Qua infrastructuur was er in Twente in de 19e eeuw aanvankelijk alleen vervoer per kar, paard en wagen en vervoer over water mogelijk. Dat veranderde in 1865, toen Borne, na lang politiek en parlementair touwtrekken, een eigen spoorwegverbinding kreeg, die deel uitmaakte van de lijn Almelo-Salzbergen, de eerste grensoverschrijdende spoorlijn in Twente, 55 km lang. Een terugblik…

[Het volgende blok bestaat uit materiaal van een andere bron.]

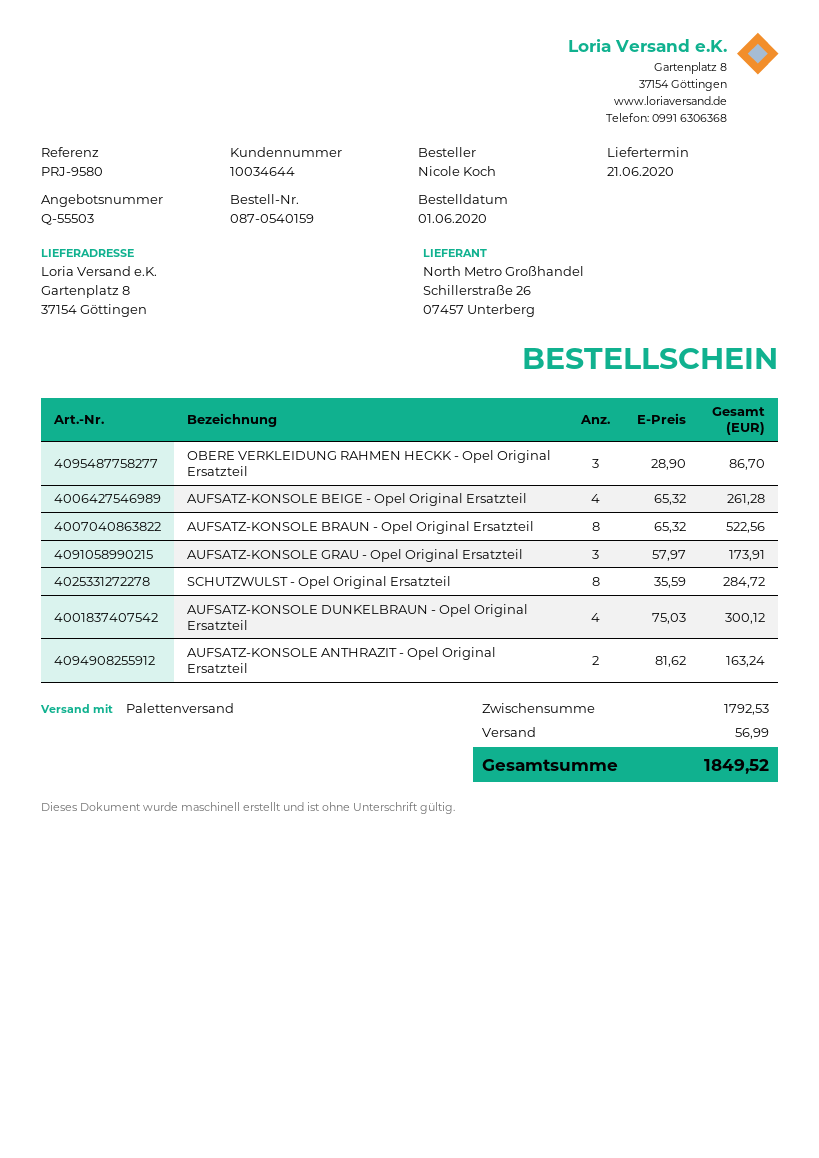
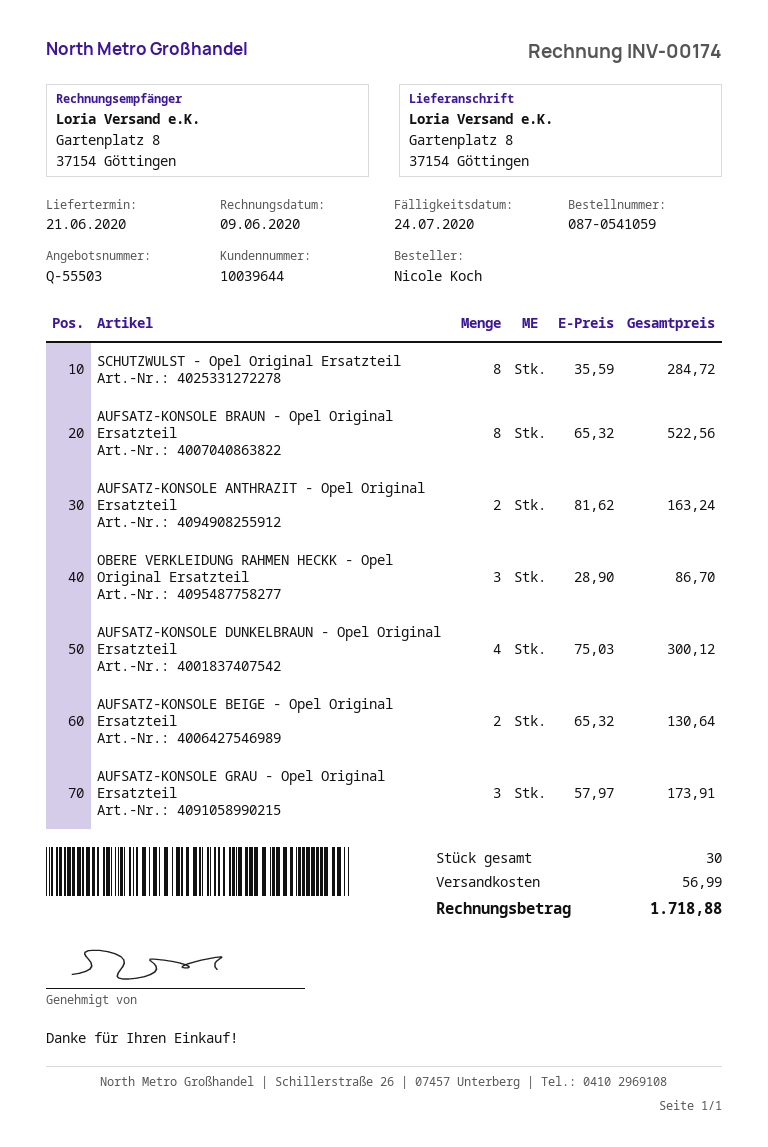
order number: 087-0540159 -> 087-0541059
customer number: 10034644 -> 10039644
AUFSATZ-KONSOLE BEIGE - Opel Original Ersatzteil: 4 x 65.32 = 261.28 -> 2 x 65.32 = 130.64
total: 1849.52 -> 1718.88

Het gemeentebestuur, aangemoedigd door plaatselijke ondernemers als Ten Cate, Dikkers, Spanjaard en Stork stond van meet af aan achter de ontwikkeling van het railverkeer in deze regio. In de raadsvergadering van 2 december 1857 werd burgemeester en wethouders opgedragen bij het rijk adhesie te betuigen aan een ingediend concessieverzoek. Dat gebeurde middels een schrijven aan Koning Willem III, evenwel zonder direct resultaat. De Spoorwegwet van 1860 van het kabinet Van Hall-Van Heemstra maakte het mogelijk dat ook particulieren een concessie-aanvraag konden indienen. Op 29 april 1861 deed Almeloër E. Dull met succes zo’n verzoek voor de aanleg en exploitatie van de lijn Almelo-Salzbergen. In Borne had het nog heel wat voeten in de aarde voordat de raad op 24 mei 1861 kon instemmen met de plannen tot deelname aan deze lijn.

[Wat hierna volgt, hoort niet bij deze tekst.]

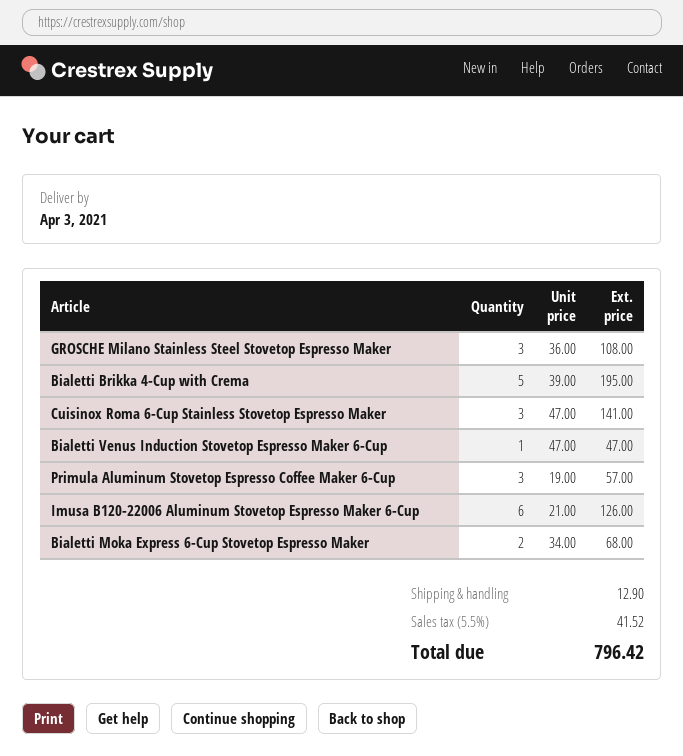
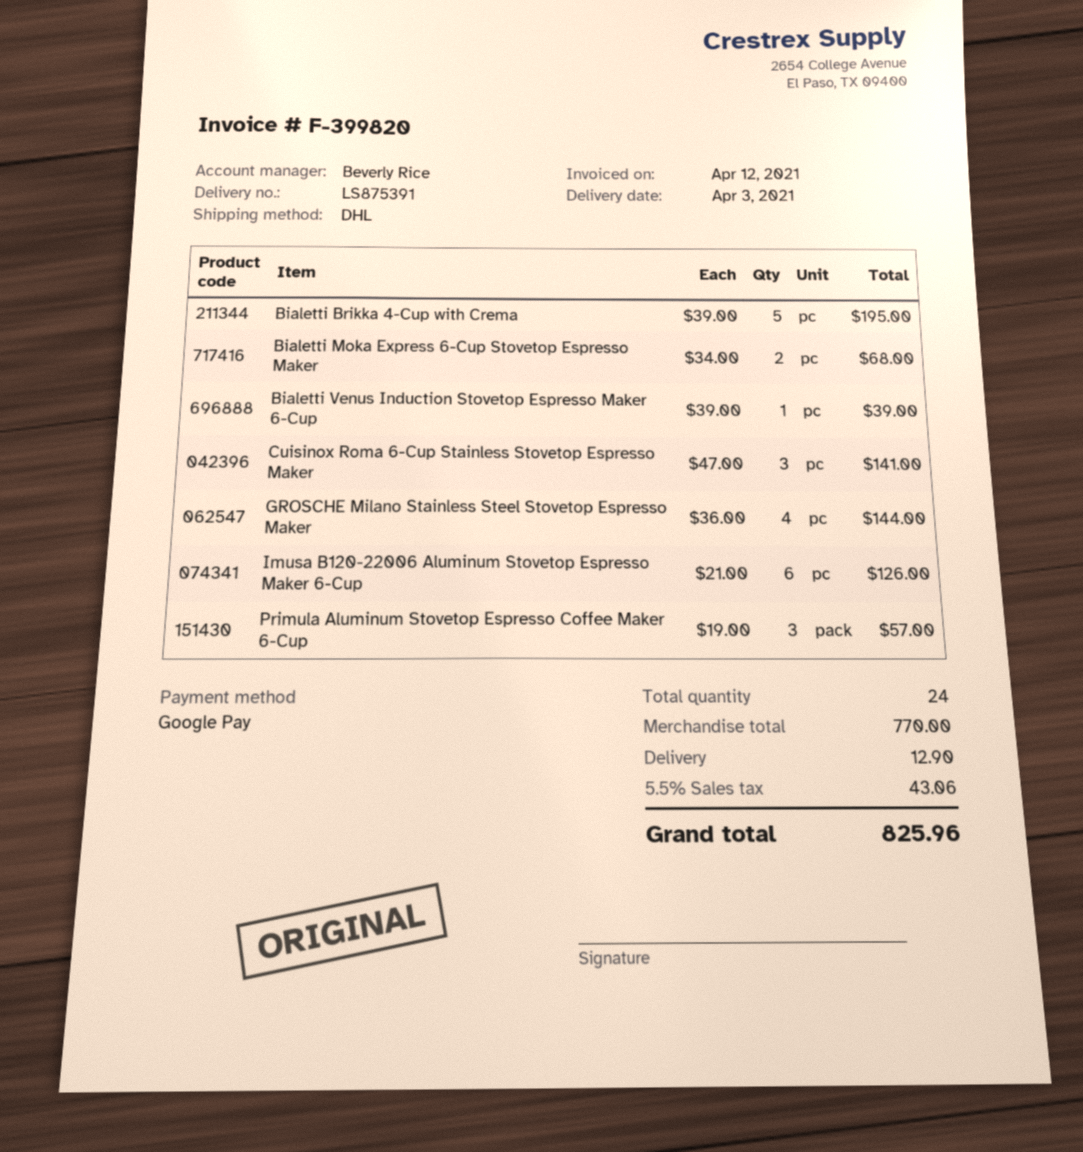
GROSCHE Milano Stainless Steel Stovetop Espresso Maker: 3 x 36.00 = 108.00 -> 4 x 36.00 = 144.00
Bialetti Venus Induction Stovetop Espresso Maker 6-Cup: 1 x 47.00 = 47.00 -> 1 x 39.00 = 39.00
tax: 5.5% = 41.52 -> 5.5% = 43.06
total: 796.42 -> 825.96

De eerste proefrit over het gehele traject vond plaats op 27 september 1865. Op maandag 2 oktober 1865 volgde de officiële opening van de spoorlijn door minister Thorbecke. De lijn, geëxploiteerd door de Staats Spoorwegen (SS), was, naast aanvoer van grondstoffen en afvoer van producten, vooral bestemd voor de aanvoer van steenkool voor de Twentse textielindustrie.
Station
Naast de spoorlijn verrees in hetzelfde jaar een stationsgebouw, dat uniek was voor Nederland, omdat het naar Duits model was gebouwd, opgetrokken in bruinrode baksteen met vele versieringen. Het karakteristieke gebouw bestond uit een hoog middendeel met een puntgevel en had twee vleugels, die echter niet even groot waren. Eén deed dienst als wachtkamer, de andere als goederenloods. De stationschef woonde boven. Het opvallende aan het gebouw was, dat de vensters en de deurpanelen van de goederenloods waren vervaardigd in een aan de neogotiek verwante stijl en dat de overige vensters en deuren de kenmerken van de rondboogstijl (romaans) vertoonden.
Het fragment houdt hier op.